Centaur (1988) 9 min

Film style: Centaur (1988)

In the experimental video “Kentaur”, Gabriele Stötzer turns the patriarchal tables with her camera in 1988. She objectifies male bodies and sexuality with relish. Her gaze glides over men’s faces, men’s bodies and the flanks of powerful horses.

…didn’t I amuse you brilliantly? (1989) 12 min

Film style: …have I not amused you brilliantly (1989)

“In the backyard of a squatted house in Erfurt in midsummer 1989, when it was not yet foreseeable that the dictatorship would fall in autumn, I carried out a painting action against an erected mirror. The film is a pictorial declaration of war against the system that wanted to put me in a psychiatric ward or in prison because I would not give up putting myself individually and artistically in the public eye,” says Gabriele Stötzer about her short film “…didn’t I amuse you brilliantly?”

to Gabriele Stötzer:

Gabriele Stötzer has been exploring themes such as justice, self-determination and gender for over five decades. Her own body often plays a central role – not as an object, but as a scene of resistance and feminist self-assertion.

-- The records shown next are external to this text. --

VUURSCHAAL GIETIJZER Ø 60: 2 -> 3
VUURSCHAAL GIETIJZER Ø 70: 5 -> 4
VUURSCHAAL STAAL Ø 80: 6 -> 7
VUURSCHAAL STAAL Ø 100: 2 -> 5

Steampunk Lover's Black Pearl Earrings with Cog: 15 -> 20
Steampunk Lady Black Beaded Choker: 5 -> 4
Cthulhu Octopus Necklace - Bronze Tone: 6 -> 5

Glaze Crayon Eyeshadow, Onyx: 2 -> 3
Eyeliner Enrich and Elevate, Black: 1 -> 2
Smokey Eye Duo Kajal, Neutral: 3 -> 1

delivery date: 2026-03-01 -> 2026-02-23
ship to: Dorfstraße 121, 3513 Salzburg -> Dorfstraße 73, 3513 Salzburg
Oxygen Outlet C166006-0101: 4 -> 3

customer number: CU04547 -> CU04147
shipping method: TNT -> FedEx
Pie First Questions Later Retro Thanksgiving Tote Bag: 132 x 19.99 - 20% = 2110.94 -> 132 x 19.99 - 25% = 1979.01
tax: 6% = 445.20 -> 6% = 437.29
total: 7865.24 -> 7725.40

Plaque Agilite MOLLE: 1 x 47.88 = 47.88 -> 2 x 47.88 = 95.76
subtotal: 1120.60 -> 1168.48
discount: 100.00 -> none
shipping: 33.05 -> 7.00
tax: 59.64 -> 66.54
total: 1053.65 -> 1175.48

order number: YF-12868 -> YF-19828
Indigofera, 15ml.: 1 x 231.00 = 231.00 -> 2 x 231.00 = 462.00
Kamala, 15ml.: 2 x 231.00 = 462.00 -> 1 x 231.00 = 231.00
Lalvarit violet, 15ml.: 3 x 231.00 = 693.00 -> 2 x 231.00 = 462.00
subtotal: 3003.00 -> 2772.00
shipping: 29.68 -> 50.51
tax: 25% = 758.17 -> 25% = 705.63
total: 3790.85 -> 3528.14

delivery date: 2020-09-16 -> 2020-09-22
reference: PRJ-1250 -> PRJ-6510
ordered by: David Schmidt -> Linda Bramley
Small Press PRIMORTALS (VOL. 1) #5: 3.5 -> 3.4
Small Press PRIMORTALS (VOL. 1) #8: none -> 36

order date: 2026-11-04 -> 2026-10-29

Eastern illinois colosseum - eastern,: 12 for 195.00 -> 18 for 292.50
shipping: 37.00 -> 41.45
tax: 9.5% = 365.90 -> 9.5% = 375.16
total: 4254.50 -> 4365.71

Gabriele Stötzer’s artistic practice is inextricably linked to her social and political commitment: In 1976, she was imprisoned in the GDR on charges of “defaming the state” because of a petition, whereupon she joined the literary-artistic underground and later co-founded the Erfurt women artists’ group. Many of her works formulate radical counter-proposals to state repression and standardisation by subverting boundaries and opening up space for vulnerability and longing.

(Source: Berliner Festspiele)

picture: Jakobine Motz

Guest:

CLAUS LÖSER, born in 1962 in Karl-Marx-Stadt (now Chemnitz), has been creating texts, music and films since 1980, studied film in Potsdam-Babelsberg (diploma), freelance film critic and maker, author, musician and curator, Dr phil., lives in Berlin.

Picture: Salih Kurbet

With an introduction by:

LEA LÜNENBORG was born in Münster, studied communication and media studies in Leipzig and Bremen and works in a film production company in Berlin. She is interested in society, gender and cinematic representation and has analysed the representation of women in DEFA films as part of her Master’s thesis.